The biggest and weirdest commits in Linux kernel Git history (2017)

yjftsjthsd-h · on Dec 25, 2020

> Rails is probably more representative of the average project; I expect that most git users don't know that octopus merges are even possible.

Joys of having Linux and git both written+managed by Torvalds:), although I do wonder if that points to to a shortfall in docs/UI.

masklinn · on Dec 25, 2020

The docs of `git merge` do indicate acceptably clearly that multiple commit-ish can be given.

I expect it's really more that "octopus" merge are usually of limited use, most projects are not structured as a distributed "tree of trees" the way the linux kernel is, where merging multiple downstreams regularly is a normal workflow and thus octopus merges make a lot of sense.

ufo · on Dec 26, 2020

The weirdest one for me was learning that their git repository has more than one root commit.

dang · on Dec 25, 2020

If curious see also

2018 https://news.ycombinator.com/item?id=17265151

Discussed at the time: https://news.ycombinator.com/item?id=13647927

kalium-xyz · on Dec 26, 2020

SoC is mostly used for: within one packaging, not for: on the same silicon. For example: if you open the esp32 or 8266 you will see multiple chips even with their own packaging inside.

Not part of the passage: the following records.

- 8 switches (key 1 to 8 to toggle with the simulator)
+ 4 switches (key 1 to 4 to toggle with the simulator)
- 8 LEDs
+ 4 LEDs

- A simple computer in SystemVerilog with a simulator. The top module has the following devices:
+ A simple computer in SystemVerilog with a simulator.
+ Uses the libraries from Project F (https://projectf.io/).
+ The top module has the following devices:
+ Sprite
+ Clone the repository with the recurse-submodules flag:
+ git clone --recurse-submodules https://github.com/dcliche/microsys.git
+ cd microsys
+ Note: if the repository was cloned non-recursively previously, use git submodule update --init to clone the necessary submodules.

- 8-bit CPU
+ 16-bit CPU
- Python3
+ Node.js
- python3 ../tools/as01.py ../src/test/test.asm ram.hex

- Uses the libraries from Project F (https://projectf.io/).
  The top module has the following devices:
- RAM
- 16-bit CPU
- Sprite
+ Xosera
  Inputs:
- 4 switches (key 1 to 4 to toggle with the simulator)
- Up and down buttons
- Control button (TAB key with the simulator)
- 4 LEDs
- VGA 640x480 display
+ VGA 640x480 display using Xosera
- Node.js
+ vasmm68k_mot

brundolf · on Dec 25, 2020

Is there some practice around making sure the octopus-merged branches concern separate files (have no conflicts)? Imagine resolving a 12-way merge conflict. Yeesh.

paxswill · on Dec 25, 2020

Octopus merge will fail if there are any conflicts that require manual resolution [0], but there are ways around this like manually creating the commit. Raymond Chen had a has some interesting posts using this to split files while preserving blame history [1] (the manual method is linked at the beginning).

0: https://git-scm.com/docs/merge-strategies

1: https://devblogs.microsoft.com/oldnewthing/20190918-00/?p=10...

lmm · on Dec 25, 2020

So why disallow merging unrelated histories? Does it cause any actual problems? In many ways it seems like a neater model than what git now does.

masklinn · on Dec 25, 2020

> So why disallow merging unrelated histories? Does it cause any actual problems?

Because it's usually a mistake. Think cutting one of your fingers or running off of a cliff, sometimes it's intentional but in most cases it's likely a mistake.

It's not actually disallowed as there can be the odd use for it[0], just not allowed by default anymore (since Git 2.9: https://github.com/git/git/blob/master/Documentation/RelNote...).

[0] as the article shows, the linux kernel does seem to have 2, though in both case it could have been done otherwise e.g. by rewriting the history of the external development to be inscribed in the normal kernel history

lmm · on Dec 26, 2020

> Because it's usually a mistake. Think cutting one of your fingers or running off of a cliff, sometimes it's intentional but in most cases it's likely a mistake.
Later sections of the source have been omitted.